What you should do
Write out each line of the entries exactly, starting at the first and finishing with the line that contains "- (Im Rep.-Satz".

[Stored data entries]
....

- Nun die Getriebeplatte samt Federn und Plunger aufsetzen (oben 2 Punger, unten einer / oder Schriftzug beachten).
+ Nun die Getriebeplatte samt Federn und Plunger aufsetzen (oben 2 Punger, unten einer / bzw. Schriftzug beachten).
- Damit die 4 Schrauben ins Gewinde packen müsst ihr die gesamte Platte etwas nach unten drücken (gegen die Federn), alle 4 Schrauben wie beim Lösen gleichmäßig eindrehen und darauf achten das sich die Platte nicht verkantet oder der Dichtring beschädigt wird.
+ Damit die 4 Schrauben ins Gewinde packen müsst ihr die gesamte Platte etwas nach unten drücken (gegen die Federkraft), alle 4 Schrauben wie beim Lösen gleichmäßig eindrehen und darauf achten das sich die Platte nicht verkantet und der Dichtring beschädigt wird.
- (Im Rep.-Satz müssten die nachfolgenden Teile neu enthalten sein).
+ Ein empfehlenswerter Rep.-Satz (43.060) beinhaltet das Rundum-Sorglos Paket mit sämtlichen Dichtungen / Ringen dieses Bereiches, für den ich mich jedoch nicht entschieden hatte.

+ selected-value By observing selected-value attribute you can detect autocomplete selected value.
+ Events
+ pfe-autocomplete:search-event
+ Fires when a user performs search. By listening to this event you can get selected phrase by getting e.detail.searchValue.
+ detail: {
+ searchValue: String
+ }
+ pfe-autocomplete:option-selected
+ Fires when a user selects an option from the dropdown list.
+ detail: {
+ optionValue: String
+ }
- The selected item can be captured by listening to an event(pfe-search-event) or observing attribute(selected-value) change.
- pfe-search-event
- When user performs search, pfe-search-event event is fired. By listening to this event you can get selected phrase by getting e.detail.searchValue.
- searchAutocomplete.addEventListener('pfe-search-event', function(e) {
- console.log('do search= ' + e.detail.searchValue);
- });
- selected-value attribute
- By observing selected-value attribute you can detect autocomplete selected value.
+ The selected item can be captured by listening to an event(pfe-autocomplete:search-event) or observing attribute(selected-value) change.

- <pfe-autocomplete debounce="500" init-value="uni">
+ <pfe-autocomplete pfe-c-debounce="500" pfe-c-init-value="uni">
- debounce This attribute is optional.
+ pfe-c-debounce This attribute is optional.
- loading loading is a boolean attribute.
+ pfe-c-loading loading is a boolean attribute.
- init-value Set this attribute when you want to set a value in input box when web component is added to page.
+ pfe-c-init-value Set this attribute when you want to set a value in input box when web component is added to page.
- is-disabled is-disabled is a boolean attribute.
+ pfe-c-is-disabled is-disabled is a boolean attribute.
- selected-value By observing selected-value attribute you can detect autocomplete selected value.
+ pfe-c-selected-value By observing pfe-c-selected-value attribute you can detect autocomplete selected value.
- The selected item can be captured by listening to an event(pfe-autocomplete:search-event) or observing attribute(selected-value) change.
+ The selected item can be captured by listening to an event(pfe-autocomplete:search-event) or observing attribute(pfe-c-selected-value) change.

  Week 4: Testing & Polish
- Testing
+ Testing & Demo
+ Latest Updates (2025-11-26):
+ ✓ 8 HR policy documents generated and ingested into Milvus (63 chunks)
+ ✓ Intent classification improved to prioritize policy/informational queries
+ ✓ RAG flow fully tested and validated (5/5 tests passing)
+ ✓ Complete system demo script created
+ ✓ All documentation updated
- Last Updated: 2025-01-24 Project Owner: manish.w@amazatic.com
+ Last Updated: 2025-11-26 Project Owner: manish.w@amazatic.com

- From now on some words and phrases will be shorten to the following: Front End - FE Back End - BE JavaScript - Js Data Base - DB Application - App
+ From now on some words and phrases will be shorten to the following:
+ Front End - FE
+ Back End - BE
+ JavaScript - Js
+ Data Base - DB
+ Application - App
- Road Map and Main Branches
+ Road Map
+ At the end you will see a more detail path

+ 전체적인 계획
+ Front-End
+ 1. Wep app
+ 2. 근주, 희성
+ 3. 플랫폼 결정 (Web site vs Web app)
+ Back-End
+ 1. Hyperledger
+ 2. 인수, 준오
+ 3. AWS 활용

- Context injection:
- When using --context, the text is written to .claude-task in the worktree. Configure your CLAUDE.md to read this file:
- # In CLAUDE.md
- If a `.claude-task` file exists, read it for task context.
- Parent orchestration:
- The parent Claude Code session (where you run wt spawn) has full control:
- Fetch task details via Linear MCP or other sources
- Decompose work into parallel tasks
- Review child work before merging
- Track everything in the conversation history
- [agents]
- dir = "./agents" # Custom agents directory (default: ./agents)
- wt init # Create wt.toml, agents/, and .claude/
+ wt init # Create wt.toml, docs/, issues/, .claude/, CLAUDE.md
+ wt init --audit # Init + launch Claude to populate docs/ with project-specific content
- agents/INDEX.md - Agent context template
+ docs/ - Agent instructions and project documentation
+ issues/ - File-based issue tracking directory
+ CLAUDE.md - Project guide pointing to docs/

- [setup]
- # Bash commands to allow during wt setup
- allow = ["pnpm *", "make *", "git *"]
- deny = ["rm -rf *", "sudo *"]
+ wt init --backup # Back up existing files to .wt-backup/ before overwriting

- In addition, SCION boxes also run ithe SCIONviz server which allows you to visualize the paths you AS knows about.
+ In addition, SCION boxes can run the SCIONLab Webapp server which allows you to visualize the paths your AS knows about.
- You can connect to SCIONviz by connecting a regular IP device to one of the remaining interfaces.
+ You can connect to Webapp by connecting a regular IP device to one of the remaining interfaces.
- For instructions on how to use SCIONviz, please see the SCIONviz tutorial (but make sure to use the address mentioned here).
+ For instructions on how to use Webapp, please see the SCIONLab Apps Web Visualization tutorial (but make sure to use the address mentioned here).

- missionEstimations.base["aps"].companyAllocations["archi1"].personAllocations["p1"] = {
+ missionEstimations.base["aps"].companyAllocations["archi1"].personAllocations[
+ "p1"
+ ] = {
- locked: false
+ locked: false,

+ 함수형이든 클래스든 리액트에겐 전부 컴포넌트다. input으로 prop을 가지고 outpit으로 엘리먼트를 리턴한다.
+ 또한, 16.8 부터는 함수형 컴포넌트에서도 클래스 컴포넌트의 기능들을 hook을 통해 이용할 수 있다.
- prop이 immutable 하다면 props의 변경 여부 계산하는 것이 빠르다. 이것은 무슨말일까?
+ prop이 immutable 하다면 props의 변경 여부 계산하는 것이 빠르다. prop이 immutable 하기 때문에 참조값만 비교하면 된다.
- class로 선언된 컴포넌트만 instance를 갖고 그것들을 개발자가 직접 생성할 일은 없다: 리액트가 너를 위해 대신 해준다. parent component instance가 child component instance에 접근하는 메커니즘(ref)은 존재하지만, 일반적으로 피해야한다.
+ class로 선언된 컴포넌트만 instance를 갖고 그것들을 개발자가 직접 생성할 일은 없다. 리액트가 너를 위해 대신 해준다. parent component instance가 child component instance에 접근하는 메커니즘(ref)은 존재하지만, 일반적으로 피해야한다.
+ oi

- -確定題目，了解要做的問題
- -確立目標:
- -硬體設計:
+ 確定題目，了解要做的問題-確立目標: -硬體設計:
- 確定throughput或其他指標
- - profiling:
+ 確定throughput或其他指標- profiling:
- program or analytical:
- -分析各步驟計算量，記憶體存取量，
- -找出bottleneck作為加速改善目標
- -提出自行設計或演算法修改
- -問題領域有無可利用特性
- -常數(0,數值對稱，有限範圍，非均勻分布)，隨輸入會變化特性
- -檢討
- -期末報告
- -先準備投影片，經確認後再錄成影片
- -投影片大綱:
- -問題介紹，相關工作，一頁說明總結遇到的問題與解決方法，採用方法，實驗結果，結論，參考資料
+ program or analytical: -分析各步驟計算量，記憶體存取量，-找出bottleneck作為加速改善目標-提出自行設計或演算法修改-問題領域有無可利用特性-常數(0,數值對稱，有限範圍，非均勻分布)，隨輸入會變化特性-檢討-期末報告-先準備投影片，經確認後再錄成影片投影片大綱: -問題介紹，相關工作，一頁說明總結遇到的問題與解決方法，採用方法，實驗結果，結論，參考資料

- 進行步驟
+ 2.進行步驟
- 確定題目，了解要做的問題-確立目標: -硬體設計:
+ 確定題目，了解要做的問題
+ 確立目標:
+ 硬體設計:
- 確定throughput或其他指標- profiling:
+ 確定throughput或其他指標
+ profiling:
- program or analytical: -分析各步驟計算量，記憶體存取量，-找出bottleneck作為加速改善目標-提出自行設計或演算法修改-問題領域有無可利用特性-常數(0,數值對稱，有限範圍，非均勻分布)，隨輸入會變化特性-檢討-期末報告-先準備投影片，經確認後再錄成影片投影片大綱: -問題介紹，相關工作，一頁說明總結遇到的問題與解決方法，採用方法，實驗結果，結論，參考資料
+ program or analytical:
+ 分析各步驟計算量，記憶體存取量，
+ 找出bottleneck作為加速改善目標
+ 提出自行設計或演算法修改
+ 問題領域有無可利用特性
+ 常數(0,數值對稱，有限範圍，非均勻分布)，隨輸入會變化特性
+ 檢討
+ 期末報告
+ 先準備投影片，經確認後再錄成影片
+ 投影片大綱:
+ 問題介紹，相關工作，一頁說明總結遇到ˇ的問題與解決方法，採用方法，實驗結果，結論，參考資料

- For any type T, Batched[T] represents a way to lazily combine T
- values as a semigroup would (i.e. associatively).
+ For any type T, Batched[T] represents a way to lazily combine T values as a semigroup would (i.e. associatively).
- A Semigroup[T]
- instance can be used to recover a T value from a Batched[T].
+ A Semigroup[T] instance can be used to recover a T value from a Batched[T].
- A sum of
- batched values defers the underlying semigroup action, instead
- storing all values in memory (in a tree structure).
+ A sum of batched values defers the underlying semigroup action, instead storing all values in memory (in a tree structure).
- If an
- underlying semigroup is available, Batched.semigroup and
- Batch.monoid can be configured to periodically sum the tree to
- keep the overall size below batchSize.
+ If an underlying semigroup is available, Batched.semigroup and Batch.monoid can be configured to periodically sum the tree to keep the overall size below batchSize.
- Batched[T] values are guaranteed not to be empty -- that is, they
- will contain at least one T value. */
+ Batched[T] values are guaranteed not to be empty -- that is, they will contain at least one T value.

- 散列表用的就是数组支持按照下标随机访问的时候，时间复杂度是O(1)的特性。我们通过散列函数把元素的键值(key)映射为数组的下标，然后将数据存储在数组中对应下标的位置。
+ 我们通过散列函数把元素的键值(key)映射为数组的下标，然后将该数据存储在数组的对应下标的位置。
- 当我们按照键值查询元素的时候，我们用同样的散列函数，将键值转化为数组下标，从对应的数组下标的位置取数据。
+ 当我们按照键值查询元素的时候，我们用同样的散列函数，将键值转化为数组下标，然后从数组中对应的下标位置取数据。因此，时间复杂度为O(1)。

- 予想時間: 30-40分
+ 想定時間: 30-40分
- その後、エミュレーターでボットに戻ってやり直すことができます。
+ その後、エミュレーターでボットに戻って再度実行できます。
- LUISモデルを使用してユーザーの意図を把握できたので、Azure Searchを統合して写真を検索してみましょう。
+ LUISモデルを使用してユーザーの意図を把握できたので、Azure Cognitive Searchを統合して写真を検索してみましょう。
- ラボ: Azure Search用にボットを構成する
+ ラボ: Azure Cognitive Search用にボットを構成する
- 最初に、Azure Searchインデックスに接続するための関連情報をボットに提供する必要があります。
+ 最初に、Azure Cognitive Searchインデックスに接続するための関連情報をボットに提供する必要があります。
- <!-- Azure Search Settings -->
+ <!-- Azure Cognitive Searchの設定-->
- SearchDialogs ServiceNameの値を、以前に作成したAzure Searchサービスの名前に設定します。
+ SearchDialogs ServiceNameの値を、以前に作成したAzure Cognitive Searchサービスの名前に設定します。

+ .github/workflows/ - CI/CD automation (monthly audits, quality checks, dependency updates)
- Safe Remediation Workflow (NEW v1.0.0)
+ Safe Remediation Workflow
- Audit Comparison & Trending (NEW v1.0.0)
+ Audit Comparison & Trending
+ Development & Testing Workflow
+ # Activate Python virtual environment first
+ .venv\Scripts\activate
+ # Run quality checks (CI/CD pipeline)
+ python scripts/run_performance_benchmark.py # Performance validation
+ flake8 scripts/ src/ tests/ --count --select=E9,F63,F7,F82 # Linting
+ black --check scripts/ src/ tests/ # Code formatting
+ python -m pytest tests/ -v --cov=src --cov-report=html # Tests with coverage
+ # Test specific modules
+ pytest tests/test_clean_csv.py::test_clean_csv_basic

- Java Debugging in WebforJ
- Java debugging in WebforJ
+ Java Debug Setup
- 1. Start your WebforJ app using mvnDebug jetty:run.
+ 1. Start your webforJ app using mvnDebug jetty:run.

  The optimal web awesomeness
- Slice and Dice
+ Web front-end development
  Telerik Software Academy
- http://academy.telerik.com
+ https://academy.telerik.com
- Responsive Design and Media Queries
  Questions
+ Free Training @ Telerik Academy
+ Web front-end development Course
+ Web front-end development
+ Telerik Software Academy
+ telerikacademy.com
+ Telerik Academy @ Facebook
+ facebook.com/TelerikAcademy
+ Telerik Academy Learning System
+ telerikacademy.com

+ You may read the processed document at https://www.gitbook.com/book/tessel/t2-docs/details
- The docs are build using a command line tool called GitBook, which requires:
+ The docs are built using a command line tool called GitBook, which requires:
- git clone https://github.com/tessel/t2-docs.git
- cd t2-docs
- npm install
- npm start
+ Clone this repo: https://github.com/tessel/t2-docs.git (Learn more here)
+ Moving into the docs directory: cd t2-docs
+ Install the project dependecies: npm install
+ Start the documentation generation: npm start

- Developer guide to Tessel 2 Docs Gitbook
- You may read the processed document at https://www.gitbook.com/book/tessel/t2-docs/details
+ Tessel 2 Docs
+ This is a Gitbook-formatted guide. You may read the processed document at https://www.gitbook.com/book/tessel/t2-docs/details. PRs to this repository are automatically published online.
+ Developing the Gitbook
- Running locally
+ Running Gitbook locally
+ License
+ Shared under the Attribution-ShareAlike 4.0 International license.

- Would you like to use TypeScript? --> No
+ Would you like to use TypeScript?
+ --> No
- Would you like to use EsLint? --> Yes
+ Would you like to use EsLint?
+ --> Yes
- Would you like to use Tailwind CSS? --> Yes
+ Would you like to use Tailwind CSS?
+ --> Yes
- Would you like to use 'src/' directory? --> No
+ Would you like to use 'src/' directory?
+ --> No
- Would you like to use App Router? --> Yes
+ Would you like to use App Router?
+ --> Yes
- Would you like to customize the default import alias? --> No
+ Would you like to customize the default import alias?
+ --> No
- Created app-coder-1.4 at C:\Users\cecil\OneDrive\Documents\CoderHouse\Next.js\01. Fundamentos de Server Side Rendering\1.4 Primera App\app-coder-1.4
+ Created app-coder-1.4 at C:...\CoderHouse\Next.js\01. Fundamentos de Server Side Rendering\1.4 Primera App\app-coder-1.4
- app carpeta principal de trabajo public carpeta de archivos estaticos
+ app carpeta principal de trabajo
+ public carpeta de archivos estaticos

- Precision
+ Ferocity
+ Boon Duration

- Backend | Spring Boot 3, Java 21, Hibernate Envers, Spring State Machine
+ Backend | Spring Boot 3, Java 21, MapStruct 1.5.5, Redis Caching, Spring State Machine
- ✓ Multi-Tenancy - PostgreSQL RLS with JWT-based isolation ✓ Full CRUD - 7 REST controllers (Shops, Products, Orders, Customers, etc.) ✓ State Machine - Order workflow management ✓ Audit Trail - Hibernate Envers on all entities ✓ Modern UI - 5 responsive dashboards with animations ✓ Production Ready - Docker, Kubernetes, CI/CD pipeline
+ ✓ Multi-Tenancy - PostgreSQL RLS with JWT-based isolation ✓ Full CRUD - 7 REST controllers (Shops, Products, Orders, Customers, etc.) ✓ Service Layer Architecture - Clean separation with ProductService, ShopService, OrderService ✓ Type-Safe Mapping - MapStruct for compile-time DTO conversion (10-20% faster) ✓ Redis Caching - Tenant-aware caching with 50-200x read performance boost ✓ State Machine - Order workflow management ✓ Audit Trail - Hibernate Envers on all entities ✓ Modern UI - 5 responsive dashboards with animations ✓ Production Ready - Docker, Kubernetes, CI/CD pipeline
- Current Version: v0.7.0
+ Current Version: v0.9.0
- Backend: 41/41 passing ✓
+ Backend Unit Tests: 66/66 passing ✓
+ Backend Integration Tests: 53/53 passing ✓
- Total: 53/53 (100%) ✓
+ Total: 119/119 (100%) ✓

....

Task response
- Nun die Getriebeplatte samt Federn und Plunger aufsetzen (oben 2 Punger, unten einer / oder Schriftzug beachten).
+ Nun die Getriebeplatte samt Federn und Plunger aufsetzen (oben 2 Punger, unten einer / bzw. Schriftzug beachten).
- Damit die 4 Schrauben ins Gewinde packen müsst ihr die gesamte Platte etwas nach unten drücken (gegen die Federn), alle 4 Schrauben wie beim Lösen gleichmäßig eindrehen und darauf achten das sich die Platte nicht verkantet oder der Dichtring beschädigt wird.
+ Damit die 4 Schrauben ins Gewinde packen müsst ihr die gesamte Platte etwas nach unten drücken (gegen die Federkraft), alle 4 Schrauben wie beim Lösen gleichmäßig eindrehen und darauf achten das sich die Platte nicht verkantet und der Dichtring beschädigt wird.
- (Im Rep.-Satz müssten die nachfolgenden Teile neu enthalten sein).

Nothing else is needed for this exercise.